Medical Coding and Billing Salary: Expectation vs. Reality
When you hear the words “medical coding and billing salary”, do you imagine a 7 digit income with paid vacations and free health insurance? Or do you imagine some lonely, broke person doing routine clerical jobs at the back office of a hospital?
Well, to be completely honest and realistic, medical billing salary depends on many things. This profession could either advance you to brighter opportunities or wear you down with its pressures.
Medical billers and coders have one of the most important jobs in the health care industry and are essential to the success of the business side of a health care facility, be it a hospital, research laboratory, private practice, etc.
What are the tasks of medical coders and billers?
Medical billers and coders work very closely together. Although in some firms, a medical biller and coder could be rolled into one, but their tasks are also distinct from each other.
Medical billers are the ones who review the records of patients, calculate the things charged to them by the hospital, submit insurance claims as well as assist patients in any questions and problems regarding their insurance. Medical billers know the workings of the Health Insurance Portability and Accountability Act (HIPAA), Medicare and Medicaid.
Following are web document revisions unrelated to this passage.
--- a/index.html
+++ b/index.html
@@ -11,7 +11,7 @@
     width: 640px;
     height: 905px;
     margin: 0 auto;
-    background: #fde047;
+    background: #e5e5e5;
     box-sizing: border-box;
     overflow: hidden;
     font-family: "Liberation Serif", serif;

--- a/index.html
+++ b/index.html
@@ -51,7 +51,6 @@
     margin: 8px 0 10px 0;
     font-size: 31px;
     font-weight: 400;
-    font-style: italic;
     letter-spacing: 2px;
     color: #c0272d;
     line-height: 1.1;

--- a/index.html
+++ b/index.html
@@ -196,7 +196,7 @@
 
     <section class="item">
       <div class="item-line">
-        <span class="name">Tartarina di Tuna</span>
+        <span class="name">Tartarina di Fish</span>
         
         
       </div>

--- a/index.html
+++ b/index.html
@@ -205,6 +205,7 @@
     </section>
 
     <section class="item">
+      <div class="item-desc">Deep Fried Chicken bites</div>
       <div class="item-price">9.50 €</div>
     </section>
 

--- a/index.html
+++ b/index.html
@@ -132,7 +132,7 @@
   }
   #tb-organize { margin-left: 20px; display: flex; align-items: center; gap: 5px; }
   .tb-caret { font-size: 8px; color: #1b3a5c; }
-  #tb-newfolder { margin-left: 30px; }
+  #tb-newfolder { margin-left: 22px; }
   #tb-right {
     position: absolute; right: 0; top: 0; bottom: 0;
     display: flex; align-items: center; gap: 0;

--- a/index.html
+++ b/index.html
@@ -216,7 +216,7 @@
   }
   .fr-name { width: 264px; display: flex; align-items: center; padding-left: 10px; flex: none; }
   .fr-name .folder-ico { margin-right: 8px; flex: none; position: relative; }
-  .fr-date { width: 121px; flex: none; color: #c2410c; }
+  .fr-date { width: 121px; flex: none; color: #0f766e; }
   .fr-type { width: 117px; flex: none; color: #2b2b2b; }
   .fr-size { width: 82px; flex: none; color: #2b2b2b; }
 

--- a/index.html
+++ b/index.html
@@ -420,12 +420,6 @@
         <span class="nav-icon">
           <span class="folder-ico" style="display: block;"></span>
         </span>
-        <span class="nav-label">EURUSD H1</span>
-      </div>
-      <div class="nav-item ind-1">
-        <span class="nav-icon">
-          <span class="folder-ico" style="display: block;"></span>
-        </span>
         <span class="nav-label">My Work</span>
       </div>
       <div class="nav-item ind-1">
On the other hand, medical coders abstract the information provided in a patient’s health record, then assign published codes and create claims to be paid by the patient’s insurance provider. A medical coder must be knowledgeable in CPT codes, ICD-9 codes and HCPCS codes to give the needed information to process an insurance claim.
What to Expect: Medical Coding and Billing salary
Medical coding and billing salary, according to a survey conducted by the AAPC (American Academy of Professional Coders) in 2011, differ or vary based on the job description and the location.
For example, a Certified Professional Coder (CPC) can earn more or less $14.55 per hour while a Certified Billing and Coding Specialist (CBCS) can earn about $17 per hour. Medical billing and coding salary usually depends on the skills and specialization of an individual. For example, a Medicaid and Medicare Billing specialist can earn around $17 per hour while an Electronic Medical Records (EMR) specialist usually earns around $15. The more diverse a person’s skills and the more certifications he/she has, the higher salary he/she can have.
Meanwhile, the location of employment could affect the salary of an individual due to the standard of living and economy of a city or state – the higher the standard of living, the higher salary. Cities like New York, Boston and San Diego have the highest medical coding salary offers in the country.